## Record excerpts
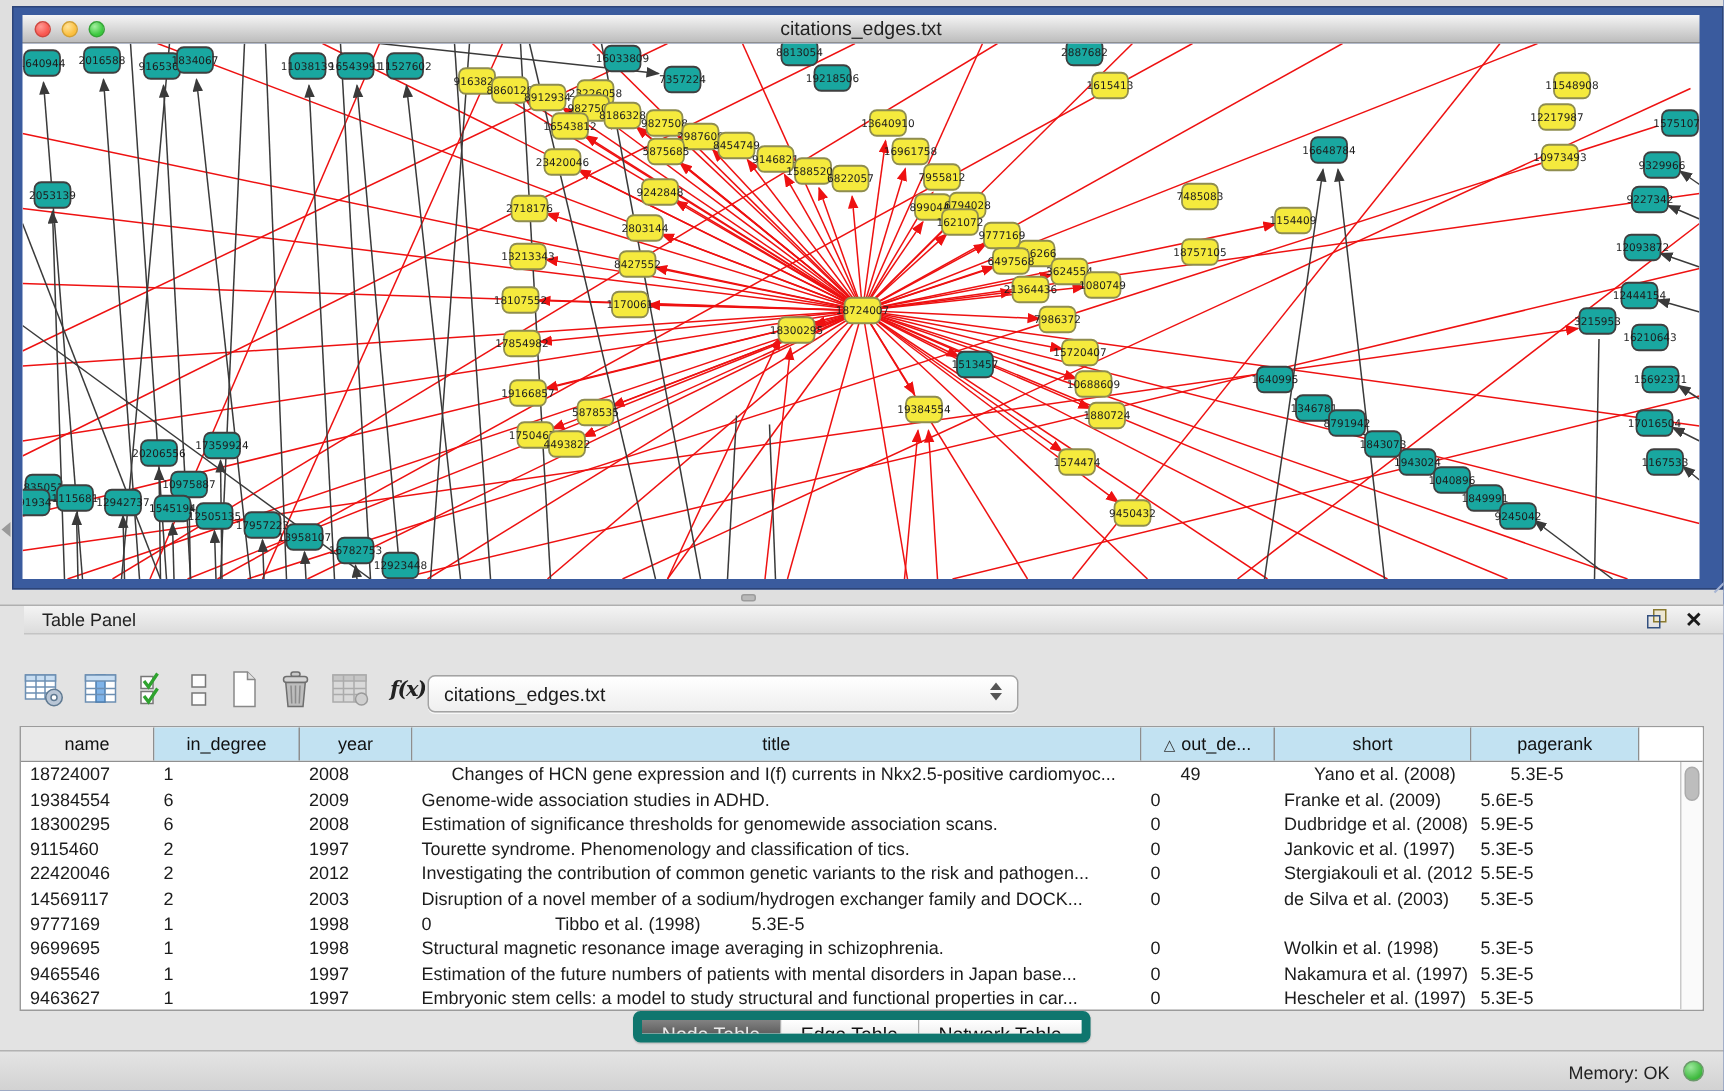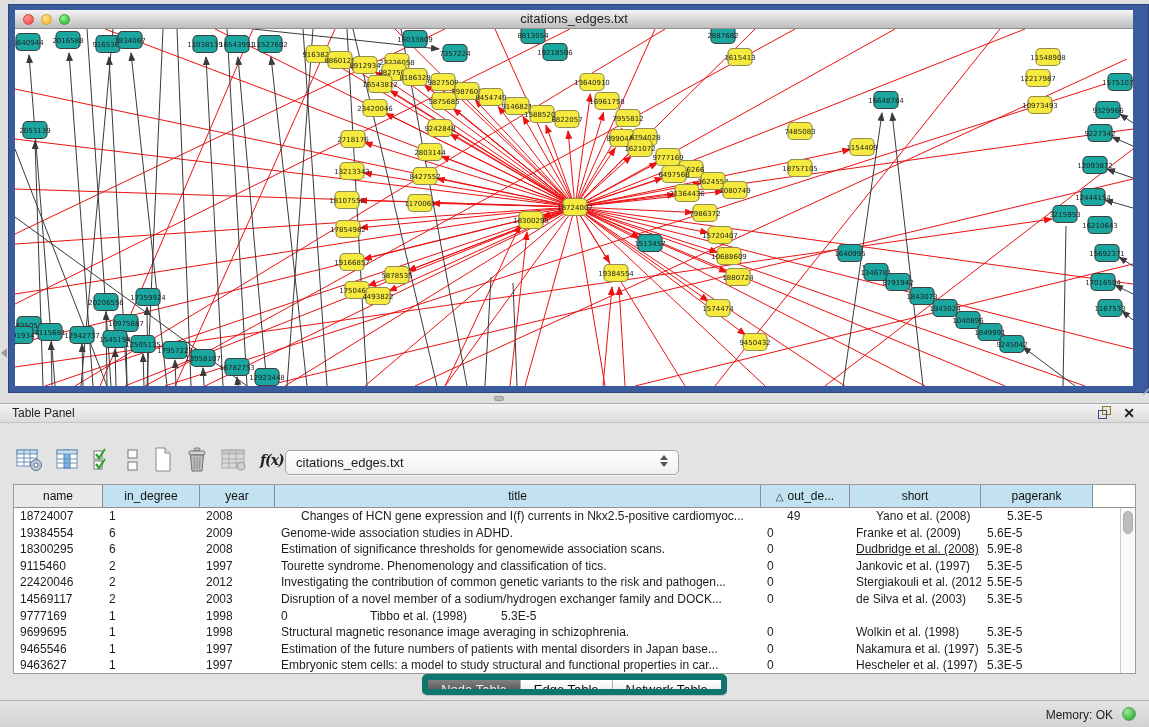--- a/index.html
+++ b/index.html
@@ -47,21 +47,21 @@
   }
   
   #h-splitter-handle {
     position:absolute; left:494px; top:396px; width:10px; height:5px;
     border-radius:2px; background:#B9B9B9; border:1px solid #9C9C9C;
   }
 
   
   #table-panel {
     position:absolute; left:0; top:403px; width:1149px; height:297px;
-    background:#E3E3E3; border-top:1px solid #AFAFAF;
+    background:#E3E3E3; border-top:1px solid #AFAFAF;padding-left:16px;
   }
   .panel-header {
     height:19px; background:linear-gradient(#F4F4F4,#DCDCDC);
     border-bottom:1px solid #C4C4C4; position:relative;
     font-size:12px; color:#222; line-height:18px; padding-left:12px;
   }
   .panel-header-icons { position:absolute; right:14px; top:2px; display:flex; gap:10px; align-items:center; }
   .float-ic { width:15px; height:14px; position:relative; }
   .float-ic .b1 { position:absolute; left:4px; top:0; width:9px; height:9px; border:1px solid #8A7A30; background:#EDE7D2; }
   .float-ic .b2 { position:absolute; left:0; top:4px; width:9px; height:9px; border:1px solid #33507F; background:transparent; }
@@ -833,22 +833,22 @@
           <div class="td" style="width: 89px;">0</div>
           <div class="td" style="width: 131px;">Franke et al. (2009)</div>
           <div class="td" style="width: 112px;">5.6E-5</div>
         </div>
         <div class="tr">
           <div class="td" style="width: 89px;">18300295</div>
           <div class="td" style="width: 97px;">6</div>
           <div class="td" style="width: 75px;">2008</div>
           <div class="td" style="width: 486px;">Estimation of significance thresholds for genomewide association scans.</div>
           <div class="td" style="width: 89px;">0</div>
-          <div class="td" style="width: 131px; text-decoration: underline;">Dudbridge et al. (2008)</div>
-          <div class="td" style="width: 112px;">5.9E-8</div>
+          <div class="td" style="width: 131px;">Dudbridge et al. (2008)</div>
+          <div class="td" style="width: 112px;">5.9E-5</div>
         </div>
         <div class="tr">
           <div class="td" style="width: 89px;">9115460</div>
           <div class="td" style="width: 97px;">2</div>
           <div class="td" style="width: 75px;">1997</div>
           <div class="td" style="width: 486px;">Tourette syndrome. Phenomenology and classification of tics.</div>
           <div class="td" style="width: 89px;">0</div>
           <div class="td" style="width: 131px;">Jankovic et al. (1997)</div>
           <div class="td" style="width: 112px;">5.3E-5</div>
         </div>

## Task
Where does the string "position" appear in the records above? Show every line that holds it.

## Reply to the exercise
     position:absolute; left:494px; top:396px; width:10px; height:5px;
     position:absolute; left:0; top:403px; width:1149px; height:297px;
     border-bottom:1px solid #C4C4C4; position:relative;
   .panel-header-icons { position:absolute; right:14px; top:2px; display:flex; gap:10px; align-items:center; }
   .float-ic { width:15px; height:14px; position:relative; }
   .float-ic .b1 { position:absolute; left:4px; top:0; width:9px; height:9px; border:1px solid #8A7A30; background:#EDE7D2; }
   .float-ic .b2 { position:absolute; left:0; top:4px; width:9px; height:9px; border:1px solid #33507F; background:transparent; }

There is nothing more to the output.